3〜6歳の幼児期後期は、目的を持って行動する「自主性」を大きく伸ばす時期です。想像力や好奇心が豊かになり、自分から新しい遊びや活動を考えるようになります。

「なぜ?」「どうして?」と質問が増える「なぜなぜ期」もこの頃です。子どもにとっては大切な学びの時間なので、できる範囲で一緒に考えたり調べたりしましょう。

逆に、頭ごなしに否定される経験が続くと「自分の考えは間違っている」と感じることがあります。子どもの自由な発想を認め、さまざまな遊びや体験ができる環境を整えてあげましょう。

6〜12歳(児童期):勉強や習い事で「勤勉性」を身につける

6〜12歳頃の児童期は、努力を重ねて物事に取り組む力である「勤勉性」を育てる時期です。小学校に入ると、勉強や集団活動を通して多くの経験を積みます。努力の結果が形として現れることで、自信を少しずつ育てていきます。

子どもを褒めるときは結果だけに注目せず、「毎日練習していたね」「最後まで頑張ったね」といった努力の過程に目を向けた声かけを意識しましょう。

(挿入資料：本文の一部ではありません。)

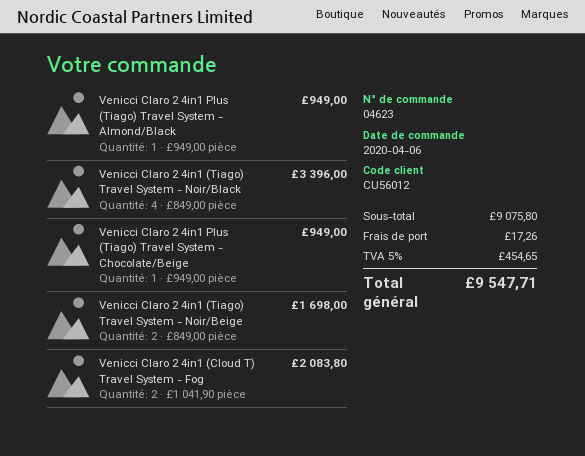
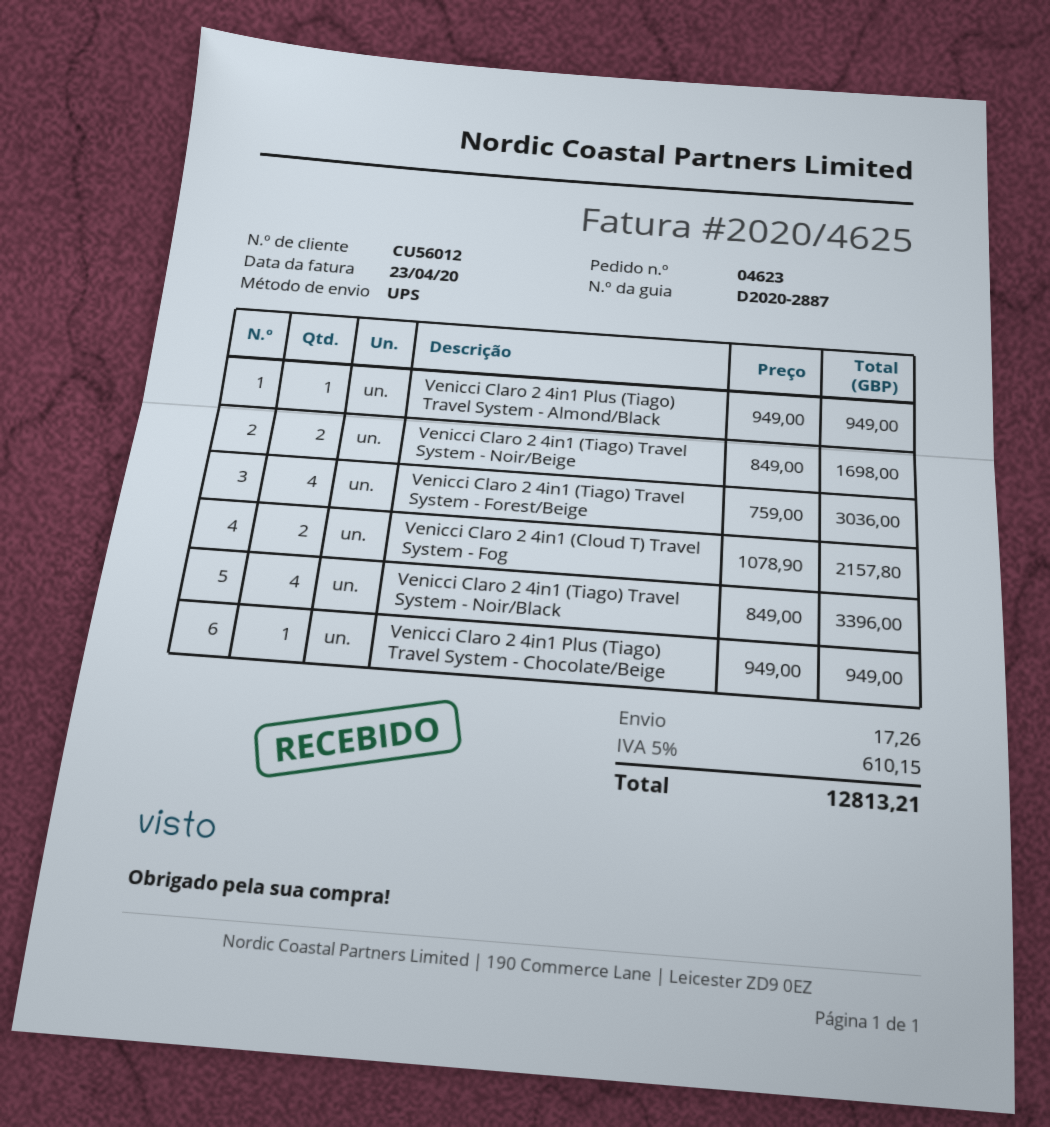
Venicci Claro 2 4in1 (Cloud T) Travel System - Fog: 2 x 1041.90 = 2083.80 -> 2 x 1078.90 = 2157.80
Venicci Claro 2 4in1 (Tiago) Travel System - Forest/Beige: none -> 4 x 759.00 = 3036.00
tax: 5% = 454.65 -> 5% = 610.15
total: 9547.71 -> 12813.21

12〜18歳(青年期):自分らしさという「アイデンティティ」を確立する

12〜18歳の青年期は「アイデンティティ(自我同一性)」を確立する時期です。自分とはどのような人間なのかを考えながら、価値観や将来の方向性を模索していきます。

この過程において、子どもは親から精神的に自立しようと試みます。反抗的な態度を見せることもありますが、これは自立へと向かう自然なステップです。

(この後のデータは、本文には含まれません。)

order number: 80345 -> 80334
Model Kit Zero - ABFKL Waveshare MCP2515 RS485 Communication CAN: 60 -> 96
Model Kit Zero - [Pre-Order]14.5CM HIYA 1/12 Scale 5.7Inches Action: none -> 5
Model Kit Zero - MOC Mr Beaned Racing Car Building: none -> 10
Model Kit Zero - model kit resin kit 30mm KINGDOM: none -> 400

親は過度に干渉せず、必要なときに相談できる存在として寄り添うことが大切です。一人の人間として尊重しながら、温かく見守る姿勢を心がけましょう。

まとめ

エリクソンの発達課題を知ると、子どもの年齢に合った関わり方が見えてきます。心の成長のテーマを理解することで、子育ての悩みを整理しやすくなるでしょう。

ただし、子どもの成長のスピードは一人ひとり異なります。あくまで目安として参考にしながら、子どもの個性やペースを大切にしましょう。